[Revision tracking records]
<<<<

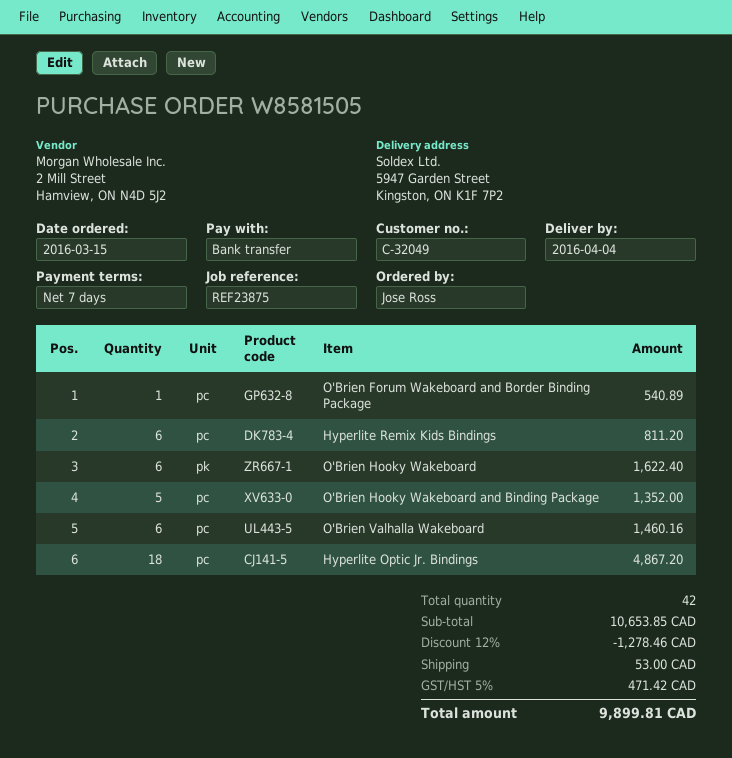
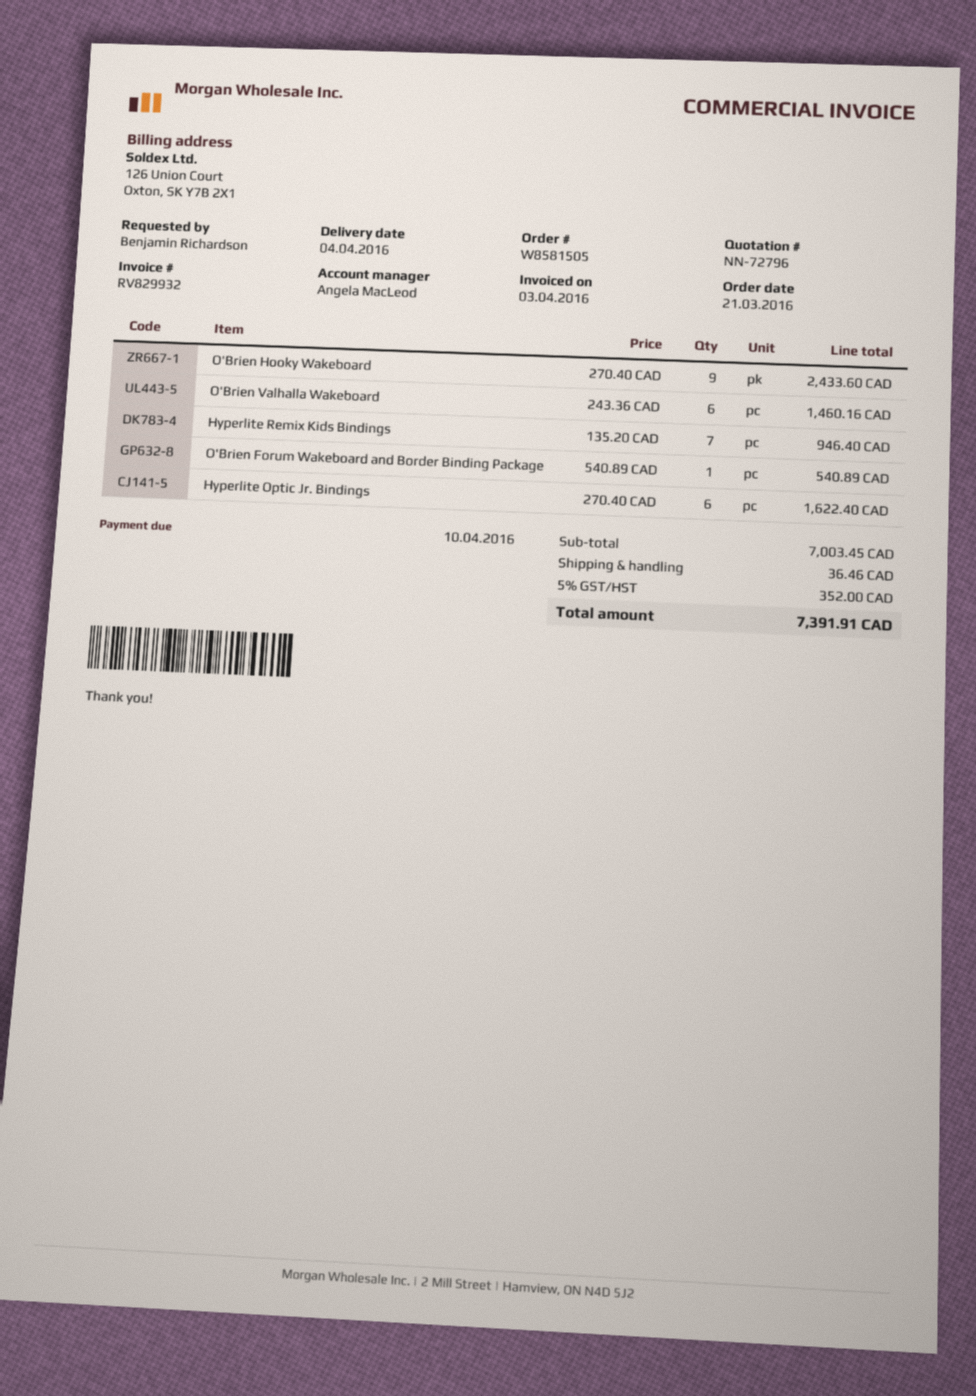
order date: 2016-03-15 -> 2016-03-21
ordered by: Jose Ross -> Benjamin Richardson
Hyperlite Remix Kids Bindings: 6 for 811.20 -> 7 for 946.40
O'Brien Hooky Wakeboard: 6 for 1622.40 -> 9 for 2433.60
O'Brien Hooky Wakeboard and Binding Package: 5 for 1352.00 -> none
Hyperlite Optic Jr. Bindings: 18 for 4867.20 -> 6 for 1622.40
subtotal: 10653.85 -> 7003.45
discount: 12% = 1278.46 -> none
shipping: 53.00 -> 36.46
tax: 5% = 471.42 -> 5% = 352.00
total: 9899.81 -> 7391.91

>>>>

• TASK GOAL: Please output exactly the lines between the one holding "Hyperlite Remix Kids" and the one holding "Hyperlite Optic Jr." in the records above, inclusive, and nothing more.

• WRITTEN RESPONSE:
Hyperlite Remix Kids Bindings: 6 for 811.20 -> 7 for 946.40
O'Brien Hooky Wakeboard: 6 for 1622.40 -> 9 for 2433.60
O'Brien Hooky Wakeboard and Binding Package: 5 for 1352.00 -> none
Hyperlite Optic Jr. Bindings: 18 for 4867.20 -> 6 for 1622.40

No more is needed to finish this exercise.